### INPUT MATERIAL
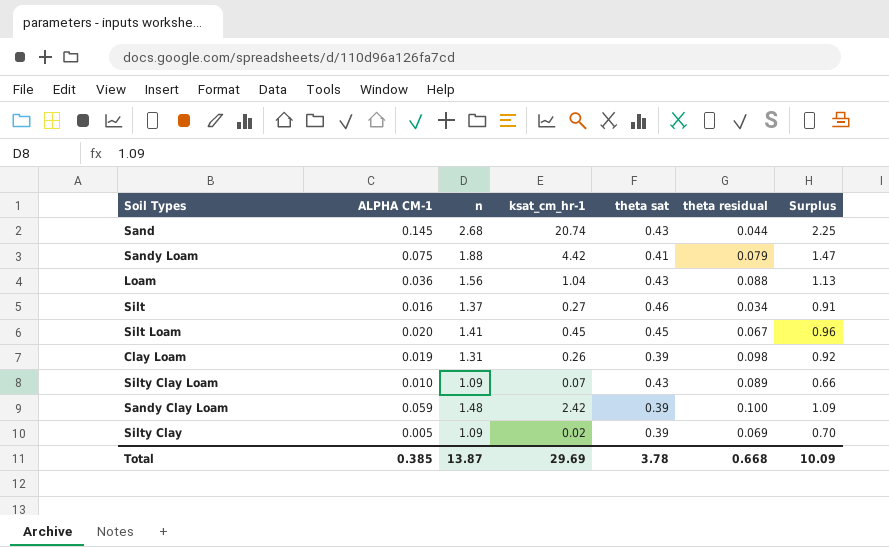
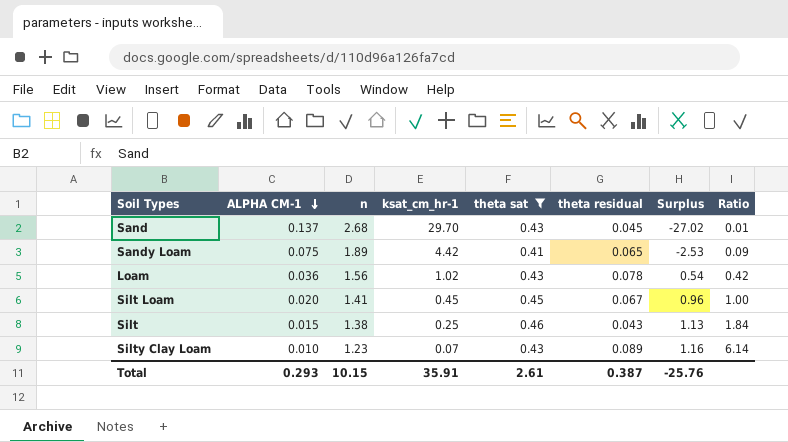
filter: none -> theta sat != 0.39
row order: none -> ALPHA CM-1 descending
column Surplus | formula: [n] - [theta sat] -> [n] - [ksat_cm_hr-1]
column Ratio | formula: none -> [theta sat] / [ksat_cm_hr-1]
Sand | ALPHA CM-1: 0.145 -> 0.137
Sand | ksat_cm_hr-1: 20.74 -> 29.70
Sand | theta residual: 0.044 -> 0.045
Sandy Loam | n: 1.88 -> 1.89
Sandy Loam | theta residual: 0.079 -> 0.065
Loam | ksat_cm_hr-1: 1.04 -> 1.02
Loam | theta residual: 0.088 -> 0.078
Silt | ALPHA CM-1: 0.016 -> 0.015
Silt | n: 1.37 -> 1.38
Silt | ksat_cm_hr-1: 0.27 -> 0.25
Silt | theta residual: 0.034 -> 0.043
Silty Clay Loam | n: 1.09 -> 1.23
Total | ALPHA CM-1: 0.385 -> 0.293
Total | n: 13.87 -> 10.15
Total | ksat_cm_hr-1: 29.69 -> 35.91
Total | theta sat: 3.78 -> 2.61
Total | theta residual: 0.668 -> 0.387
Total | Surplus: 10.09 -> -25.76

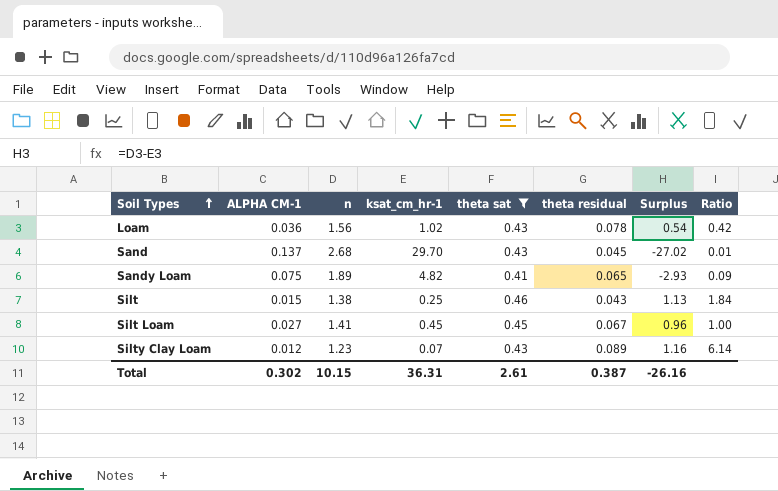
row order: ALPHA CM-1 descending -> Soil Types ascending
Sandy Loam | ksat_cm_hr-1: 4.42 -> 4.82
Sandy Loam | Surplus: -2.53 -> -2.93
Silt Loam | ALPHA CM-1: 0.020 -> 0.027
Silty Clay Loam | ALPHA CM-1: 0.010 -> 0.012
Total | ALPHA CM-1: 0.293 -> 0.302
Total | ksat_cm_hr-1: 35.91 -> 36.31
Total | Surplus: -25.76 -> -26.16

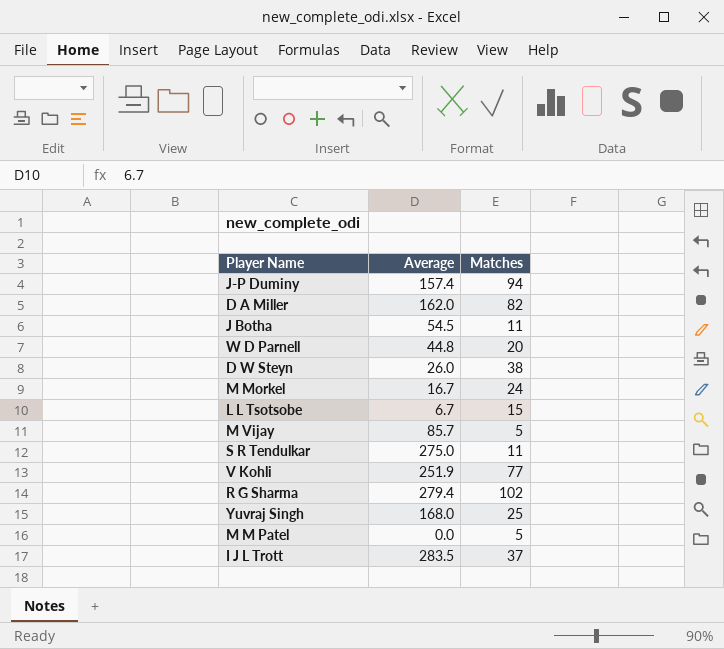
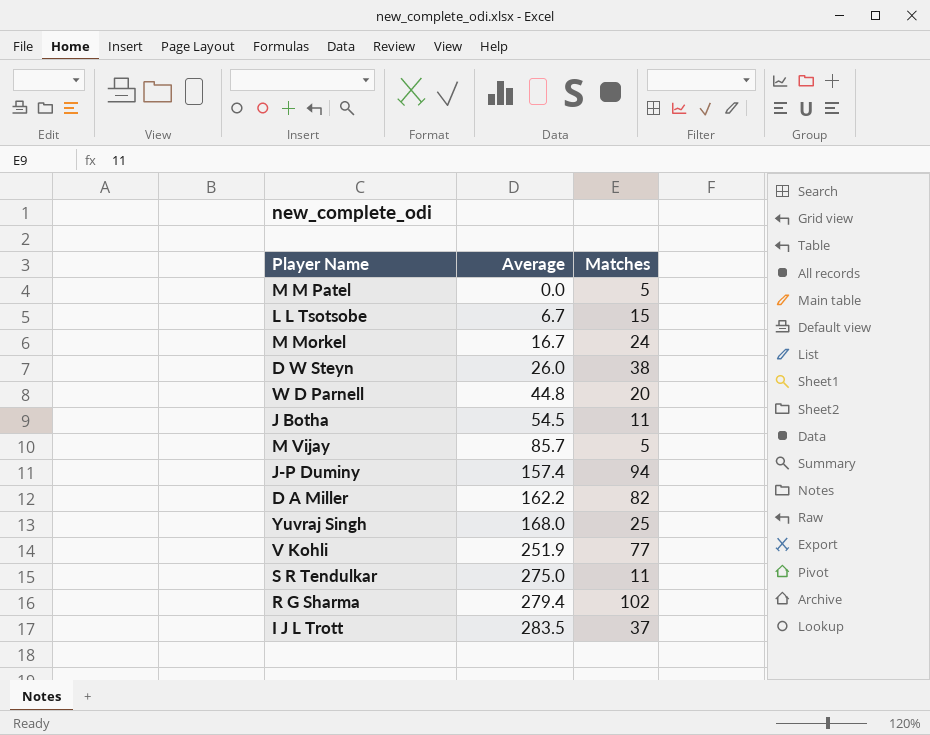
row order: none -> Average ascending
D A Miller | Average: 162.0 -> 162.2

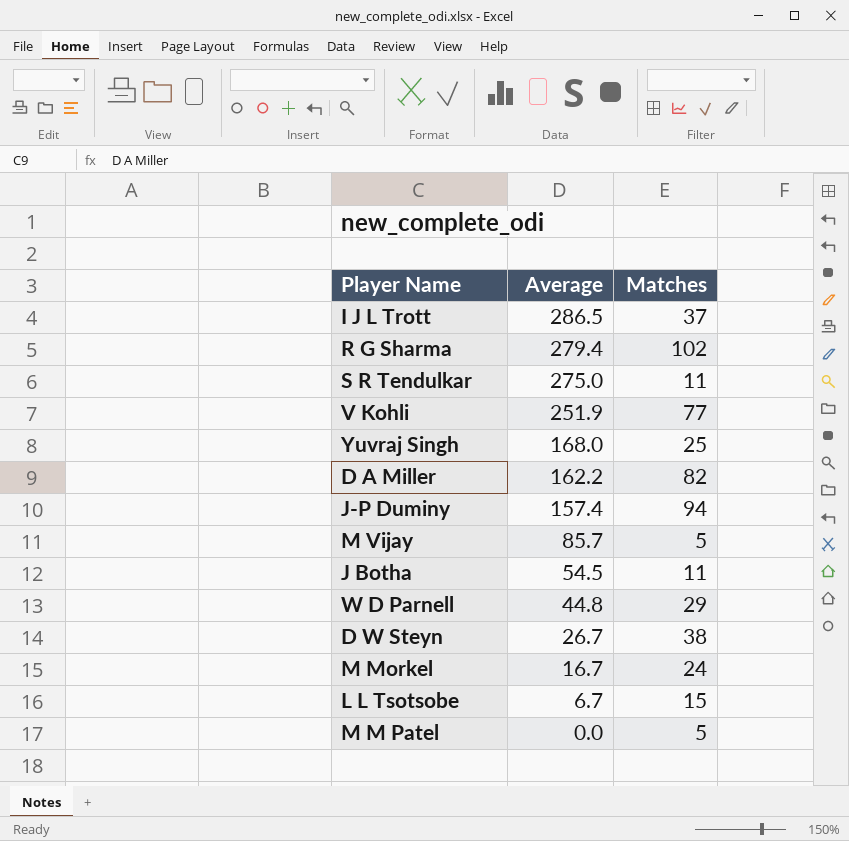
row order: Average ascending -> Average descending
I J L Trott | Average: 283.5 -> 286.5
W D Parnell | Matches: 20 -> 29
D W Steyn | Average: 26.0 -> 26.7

### YOUR OBJECTIVE
Return the listing above in full and unaltered. Keep the pictures out.

### RESPONSE AREA
filter: none -> theta sat != 0.39
row order: none -> ALPHA CM-1 descending
column Surplus | formula: [n] - [theta sat] -> [n] - [ksat_cm_hr-1]
column Ratio | formula: none -> [theta sat] / [ksat_cm_hr-1]
Sand | ALPHA CM-1: 0.145 -> 0.137
Sand | ksat_cm_hr-1: 20.74 -> 29.70
Sand | theta residual: 0.044 -> 0.045
Sandy Loam | n: 1.88 -> 1.89
Sandy Loam | theta residual: 0.079 -> 0.065
Loam | ksat_cm_hr-1: 1.04 -> 1.02
Loam | theta residual: 0.088 -> 0.078
Silt | ALPHA CM-1: 0.016 -> 0.015
Silt | n: 1.37 -> 1.38
Silt | ksat_cm_hr-1: 0.27 -> 0.25
Silt | theta residual: 0.034 -> 0.043
Silty Clay Loam | n: 1.09 -> 1.23
Total | ALPHA CM-1: 0.385 -> 0.293
Total | n: 13.87 -> 10.15
Total | ksat_cm_hr-1: 29.69 -> 35.91
Total | theta sat: 3.78 -> 2.61
Total | theta residual: 0.668 -> 0.387
Total | Surplus: 10.09 -> -25.76

row order: ALPHA CM-1 descending -> Soil Types ascending
Sandy Loam | ksat_cm_hr-1: 4.42 -> 4.82
Sandy Loam | Surplus: -2.53 -> -2.93
Silt Loam | ALPHA CM-1: 0.020 -> 0.027
Silty Clay Loam | ALPHA CM-1: 0.010 -> 0.012
Total | ALPHA CM-1: 0.293 -> 0.302
Total | ksat_cm_hr-1: 35.91 -> 36.31
Total | Surplus: -25.76 -> -26.16

row order: none -> Average ascending
D A Miller | Average: 162.0 -> 162.2

row order: Average ascending -> Average descending
I J L Trott | Average: 283.5 -> 286.5
W D Parnell | Matches: 20 -> 29
D W Steyn | Average: 26.0 -> 26.7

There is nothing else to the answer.